Location
- 91 College Road, Monsey, New York United States
- 41°07′23″N 74°05′13″W﻿ / ﻿41.123091°N 74.086943°W

Information
- Other name: Yeshiva High School of Monsey
- Type: Non-public
- Religious affiliation: Orthodox Judaism
- Established: 1987
- School district: East Ramapo Central School District
- Grades: 9 – 12
- Gender: Male
- Enrollment: 109

= Mesivta Ohel Torah =

Jewish high school in the US

Mesivta Ohel Torah (lit. 'Tent of Torah'), also known as Yeshiva High School of Monsey is an Orthodox Jewish yeshiva in Monsey, New York, United States.

==History==
Ohel Torah was founded in 1987 by Shmuel Rosengarten—a grandson of Chaim Pinchas Scheinberg—and Gabriel Bodenheimer.
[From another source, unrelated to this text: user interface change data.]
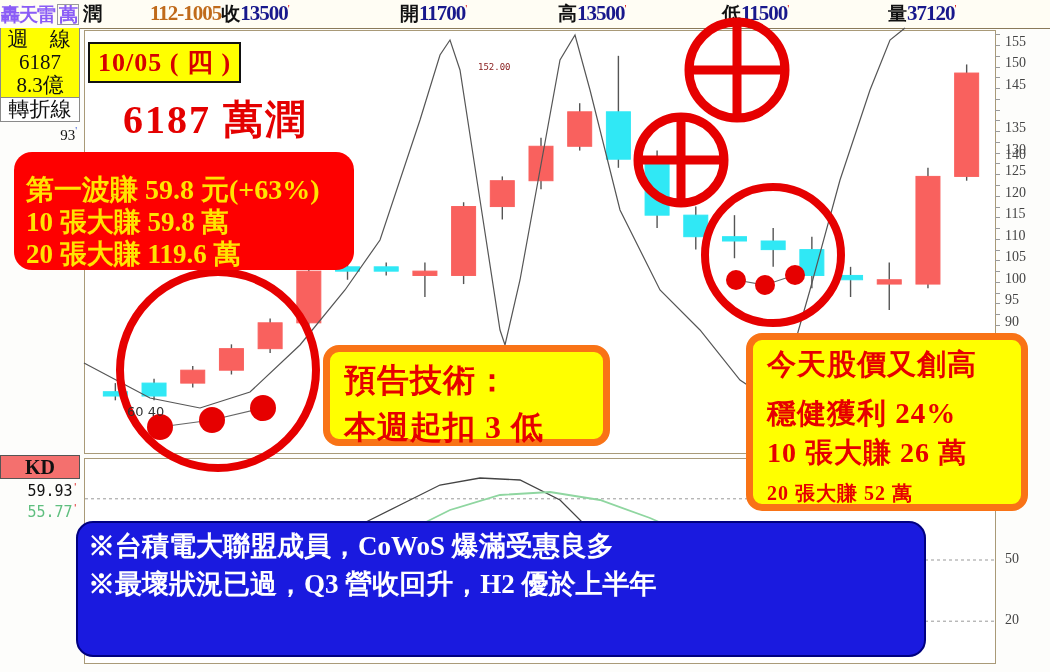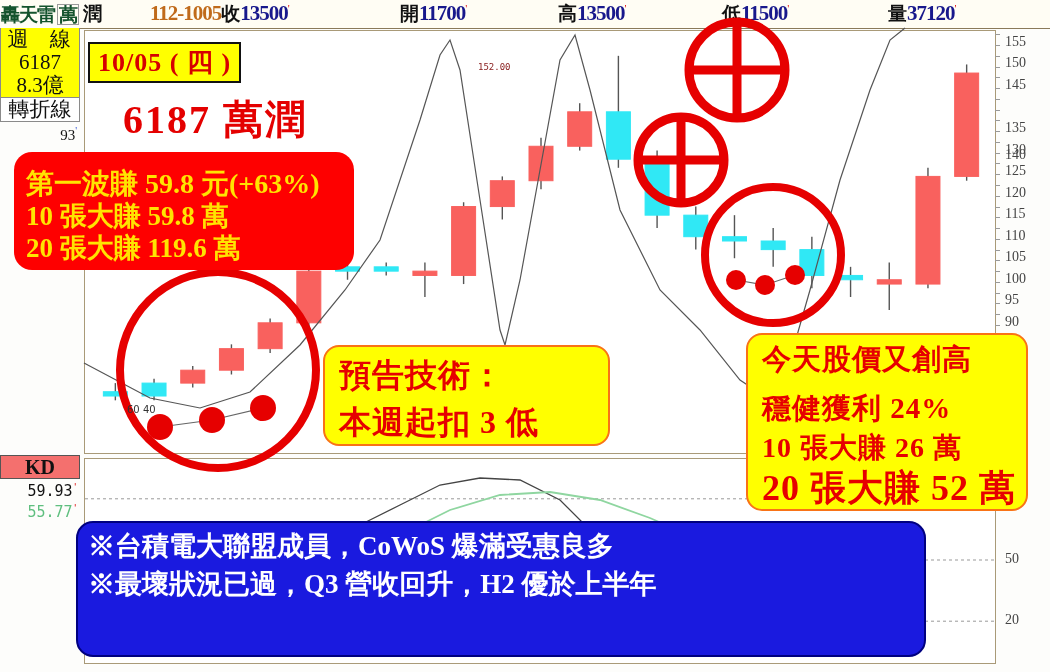--- a/index.html
+++ b/index.html
@@ -3,21 +3,21 @@
 <meta charset="utf-8">
 <style>
   html,body{margin:0;padding:0;background:#ffffff;}
   body{font-family:"Liberation Serif","DejaVu Serif",serif;}
   #app{position:relative;width:1050px;height:672px;overflow:hidden;background:#fdfdfb;}
 
   
   .quote-bar{position:absolute;left:0;top:0;width:1050px;height:28px;
     background:#fffdf4;border-bottom:1px solid #8a7a5a;display:flex;align-items:center;}
   .qb-logo{display:flex;align-items:center;height:26px;margin-left:1px;}
-  .qb-logo .lg{font-family:"DejaVu Sans",sans-serif;font-weight:bold;font-size:19px;color:#14532d;
+  .qb-logo .lg{font-family:"DejaVu Sans",sans-serif;font-weight:bold;font-size:19px;color:#8b5cf6;
     letter-spacing:-1px;line-height:1;}
   .qb-box{border:1px solid #9a9a9a;padding:0 1px;margin:0 2px;}
   .qb-name{font-size:19px;font-weight:bold;color:#111;margin-left:2px;letter-spacing:6px;}
   .qb-seg{font-size:21px;color:#111;white-space:nowrap;}
   .qb-date{color:#c06a1a;font-weight:bold;letter-spacing:-1px;}
   .qb-lbl{color:#111;font-size:19px;font-weight:bold;}
   .qb-val{color:#18188c;font-weight:bold;letter-spacing:-1px;}
   .qb-star{color:#d00;font-size:11px;vertical-align:super;}
   .qb-item{position:absolute;top:1px;}
 
@@ -46,43 +46,43 @@
   #price-frame{left:84px;top:30px;width:910px;height:422px;}
   #kd-frame{left:84px;top:458px;width:910px;height:204px;}
   .axis-col{position:absolute;left:995px;width:55px;}
   .axis-tick{position:absolute;font-family:"Liberation Serif",serif;font-size:14px;color:#444;left:10px;}
   .axis-minor{position:absolute;left:0px;width:5px;height:1px;background:#999;}
 
   svg.overlay{position:absolute;left:0;top:0;width:1050px;height:672px;pointer-events:none;}
 
   
   .callout{position:absolute;box-sizing:border-box;}
-  .red-box{background:#fe0000;border-radius:18px;padding:16px 10px 8px 12px;}
+  .red-box{background:#fe0000;border-radius:18px;padding:22px 10px 8px 12px;}
   .red-box .ln{color:#ffe400;font-weight:bold;white-space:nowrap;line-height:32px;
     font-family:"Liberation Serif",serif;}
   .red-box .ln.l1{font-size:28px;}
   .red-box .ln.l2,.red-box .ln.l3{font-size:27px;}
 
-  .yellow-box{background:#ffff00;border:2px solid #f97316;border-radius:16px;}
+  .yellow-box{background:#ffff00;border:7px solid #f97316;border-radius:16px;}
   .yellow-box .ln{color:#e60000;font-weight:bold;white-space:nowrap;
     font-family:"Liberation Serif",serif;}
 
   .date-box{background:#ffff00;border:2px solid #111;padding:1px 8px;}
   .date-box .ln{color:#d60000;font-weight:bold;font-size:26px;white-space:nowrap;
     font-family:"Liberation Serif",serif;letter-spacing:1px;}
 
   .big-title{position:absolute;color:#e40000;font-weight:bold;font-size:40px;
     font-family:"Liberation Serif",serif;white-space:nowrap;letter-spacing:2px;}
 
   .blue-box{position:absolute;background:#1a1adf;border:2px solid #000080;}
   .blue-box .ln{color:#ffffff;font-weight:bold;font-size:27px;white-space:nowrap;
     font-family:"Liberation Serif",serif;line-height:38px;padding-left:10px;letter-spacing:0px;}
 
   .pricetag{position:absolute;font-family:"DejaVu Sans Mono",monospace;font-size:9px;color:#8a2020;}
-  .ma-tag{position:absolute;font-family:"DejaVu Sans",sans-serif;font-size:10px;color:#333;}
+  .ma-tag{position:absolute;font-family:"DejaVu Sans",sans-serif;font-size:13px;color:#333;}
 </style>
 </head>
 <body>
 
 <div id="app">
 
   <div class="quote-bar">
     <div class="qb-logo">
       <span class="lg">轟天雷</span>
       <span class="lg qb-box">萬</span>
@@ -296,21 +296,21 @@
 
   <div class="callout yellow-box" style="left:323px;top:345px;width:287px;height:101px;padding:4px 0 0 14px;">
     <div class="ln" style="font-size:32px;line-height:48px;letter-spacing:1px;">預告技術：</div>
     <div class="ln" style="font-size:32px;line-height:46px;letter-spacing:1px;">本週起扣 3 低</div>
   </div>
 
   <div class="callout yellow-box" style="left:746px;top:333px;width:282px;height:178px;padding:4px 0 0 14px;">
     <div class="ln" style="font-size:29px;line-height:40px;letter-spacing:1px;">今天股價又創高</div>
     <div class="ln" style="font-size:29px;line-height:40px;letter-spacing:1px;margin-top:9px;">穩健獲利 24%</div>
     <div class="ln" style="font-size:28px;line-height:40px;letter-spacing:1px;">10 張大賺 26 萬</div>
-    <div class="ln" style="font-size:36px;line-height:40px;letter-spacing:1px;">20 張大賺 52 萬</div>
+    <div class="ln" style="font-size:20px;line-height:40px;letter-spacing:1px;">20 張大賺 52 萬</div>
   </div>
 
   <div class="blue-box" style="left:76px;top:521px;width:846px;height:128px;padding-top:4px;border-radius:17px;">
     <div class="ln">※台積電大聯盟成員，CoWoS 爆滿受惠良多</div>
     <div class="ln">※最壞狀況已過，Q3 營收回升，H2 優於上半年</div>
   </div>
 
 </div>
 
 </body></html>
During the school's planning stage, a local resident opposed the granting of a variance for a proposed dormitory. As part of the response to this opposition, Hershy Itzkowitz backed a proposal to carve out a new village in this area, to be called Highview Heights—a motion that failed.

==Description==
The school is located in the College and Carlton neighborhood of the unincorporated place of Monsey, in the New York State town of Ramapo. Located at 91 College Road, the school has 109 students. It is primarily set up as two divisions; "Mesivta" (9th-11th grade) and "Bais Medrash" (12th grade and up).